## Task description
Your copy should match the records exactly, except that no pictures appear in it.

## Records from a data source
========================

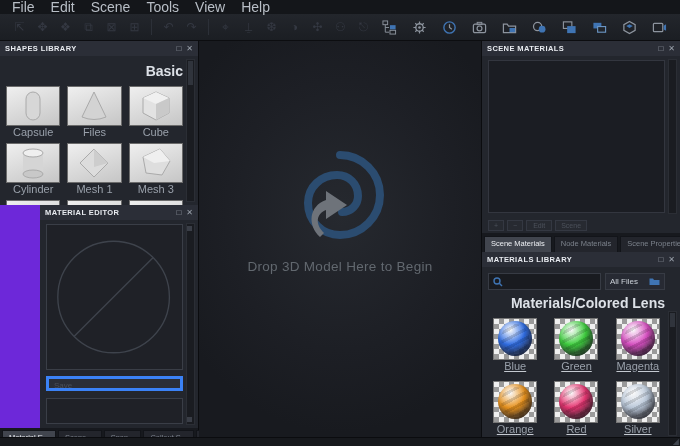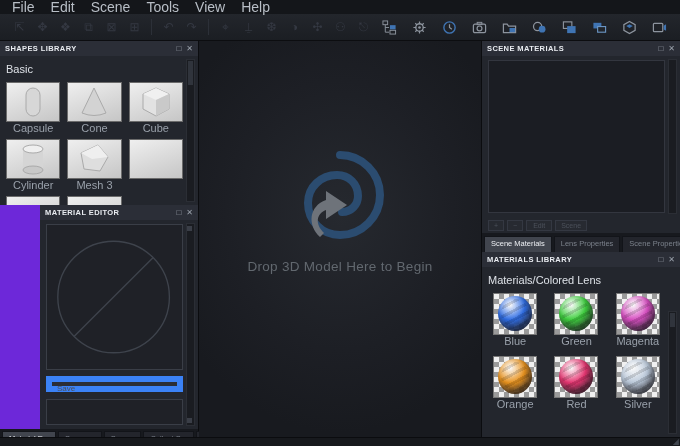"Basic" .cat { font-size: 11px -> 14px; font-weight: normal -> bold; text-align: left -> right }
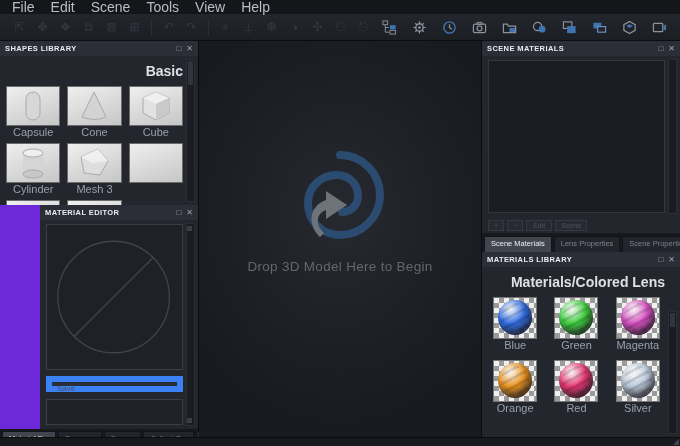"Cone" span.slbl { text: Cone -> Files }
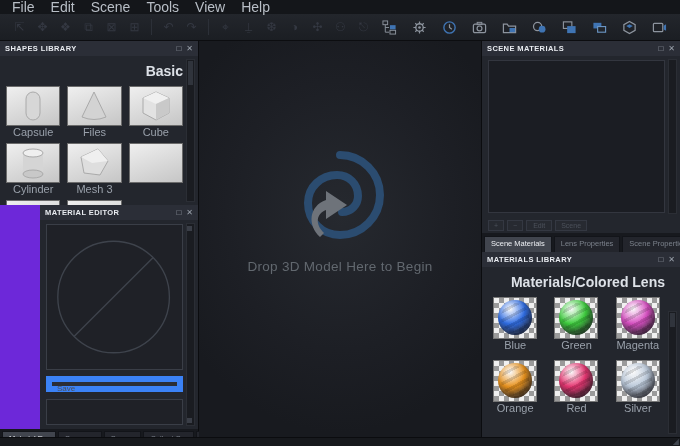"Mesh 1" div.cell { html: none -> <div> <div> <svg> <polygon></polygon> <polygon></polygon> </svg> </div> <span>Mesh 1</span> </div> }
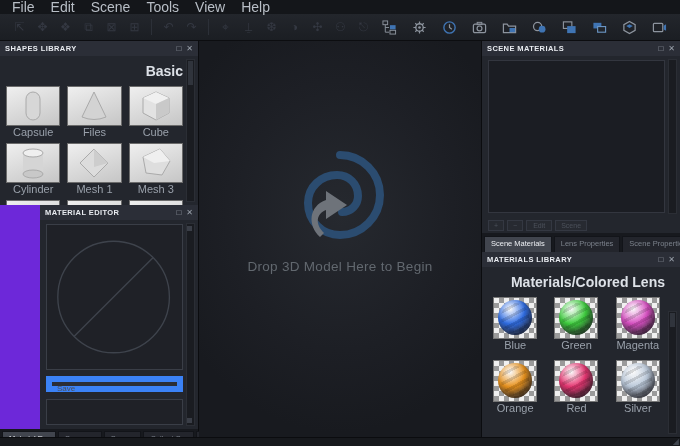"Lens Properties" span.dtab { text: Lens Properties -> Node Materials }
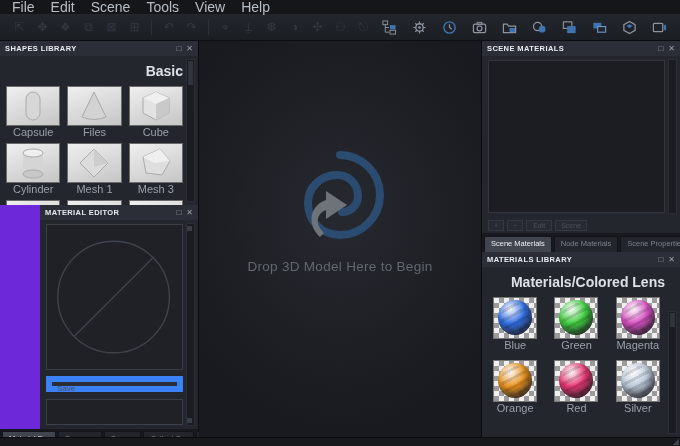"All Files" div.searchrow { html: none -> <div> <div> <svg> <circle></circle> <line></line> </svg> <input> </div> <div> <span>All Files</span> <svg> <path></path> </svg> </div> </div> }
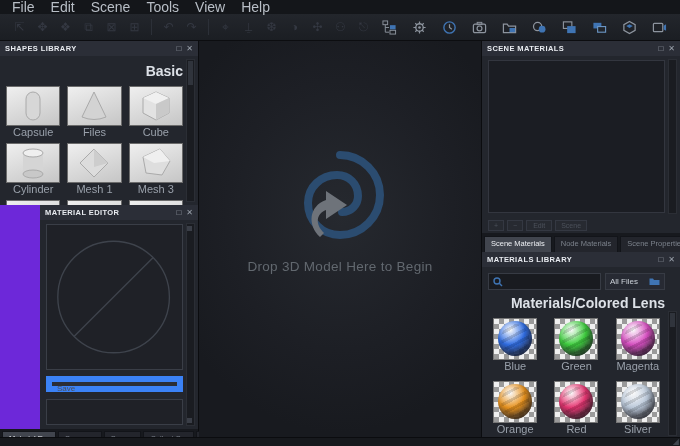"Blue" div.sgrid { text-decoration: none -> underline }
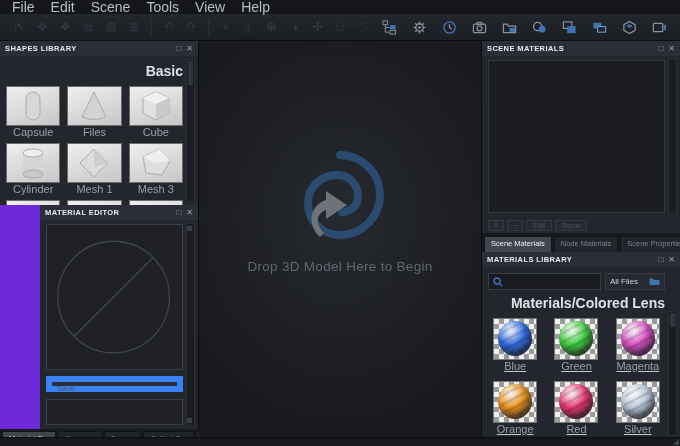"Save" .namefield { border: 6px solid #3b82f6 -> 3px solid #3b82f6 }
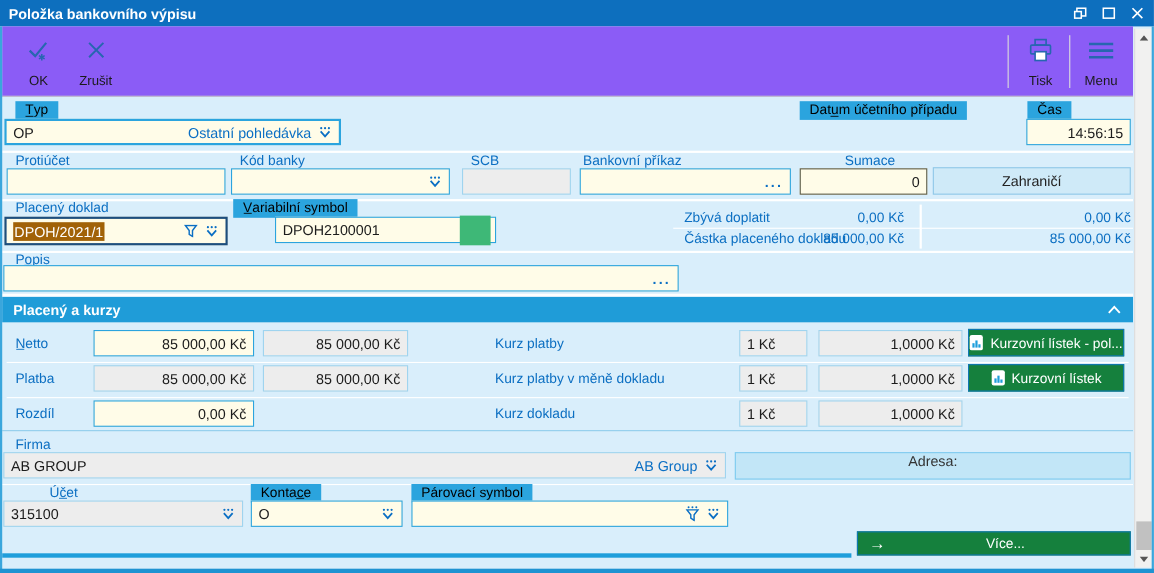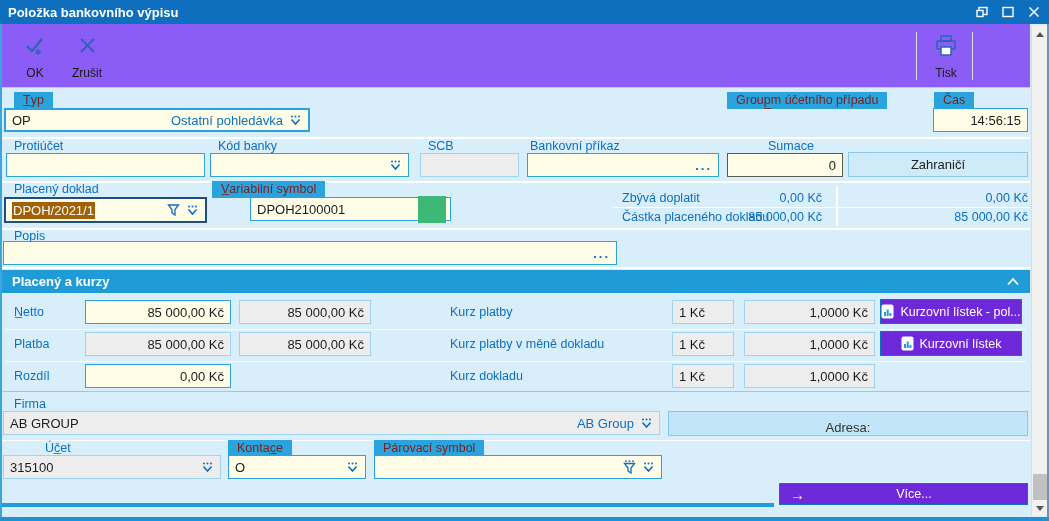"Menu" div.tbtn { html: none -> <div> <span> <svg> <path></path> </svg> </span> <span>Menu</span> </div> }
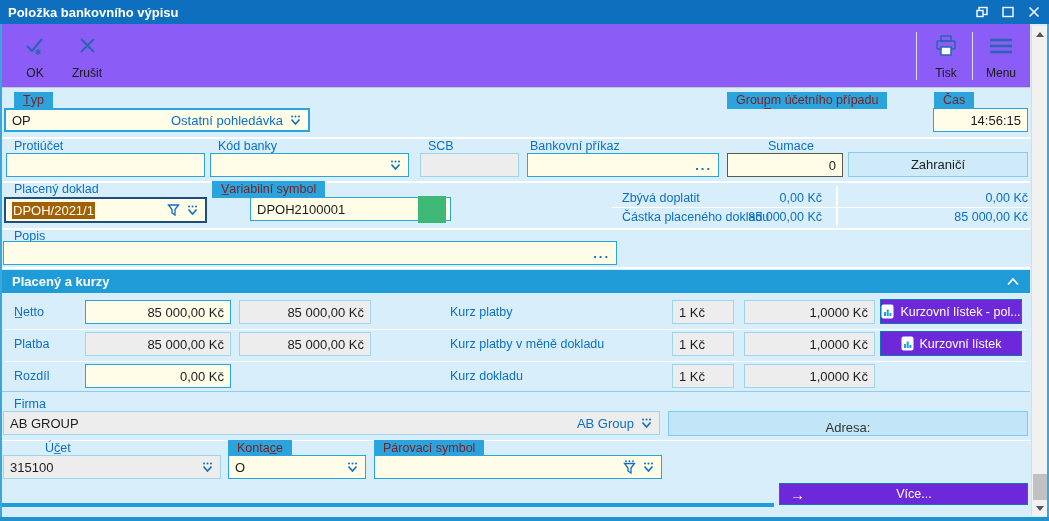"T̲yp" .lbl.hl { color: #7f1d1d -> #000000 }
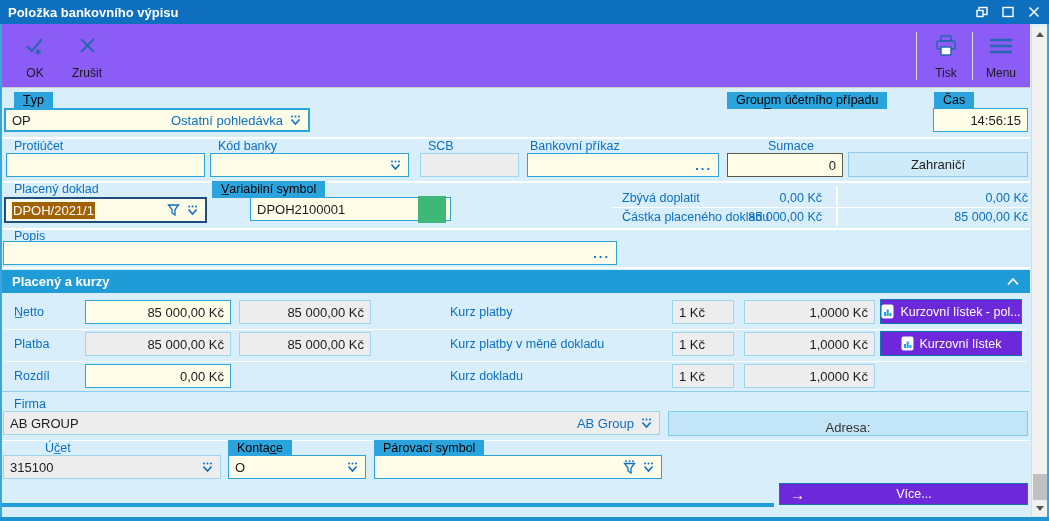"Group̲m účetního případu" span.lbl { text: Group̲m -> Datu̲m }
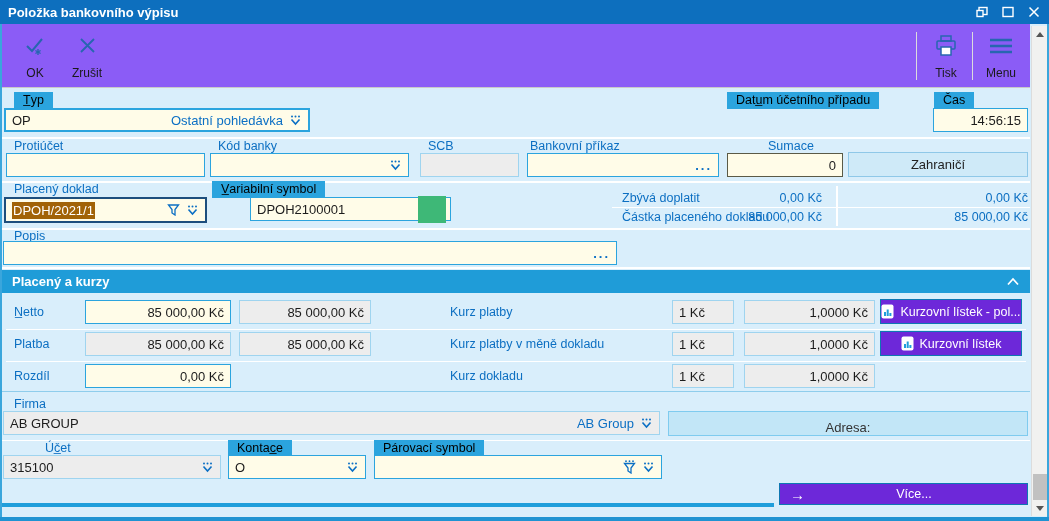"Kurzovní lístek - pol..." .btn-blue { background: #6d28d9 -> #15803d }
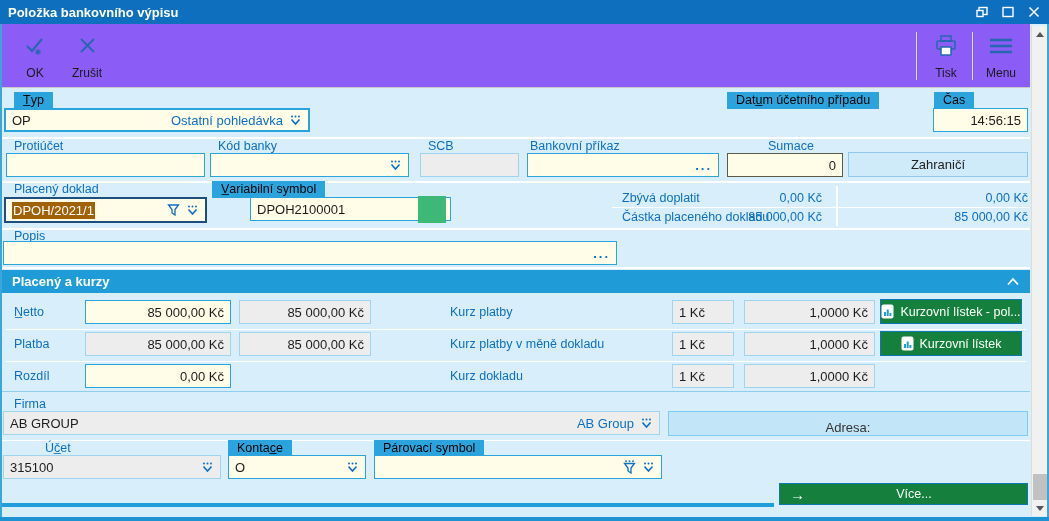"Adresa:" .adresa { align-items: flex-end -> flex-start }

========================

## Answer space
"Basic" .cat { font-size: 11px -> 14px; font-weight: normal -> bold; text-align: left -> right }
"Cone" span.slbl { text: Cone -> Files }
"Mesh 1" div.cell { html: none -> <div> <div> <svg> <polygon></polygon> <polygon></polygon> </svg> </div> <span>Mesh 1</span> </div> }
"Lens Properties" span.dtab { text: Lens Properties -> Node Materials }
"All Files" div.searchrow { html: none -> <div> <div> <svg> <circle></circle> <line></line> </svg> <input> </div> <div> <span>All Files</span> <svg> <path></path> </svg> </div> </div> }
"Blue" div.sgrid { text-decoration: none -> underline }
"Save" .namefield { border: 6px solid #3b82f6 -> 3px solid #3b82f6 }
"Menu" div.tbtn { html: none -> <div> <span> <svg> <path></path> </svg> </span> <span>Menu</span> </div> }
"T̲yp" .lbl.hl { color: #7f1d1d -> #000000 }
"Group̲m účetního případu" span.lbl { text: Group̲m -> Datu̲m }
"Kurzovní lístek - pol..." .btn-blue { background: #6d28d9 -> #15803d }
"Adresa:" .adresa { align-items: flex-end -> flex-start }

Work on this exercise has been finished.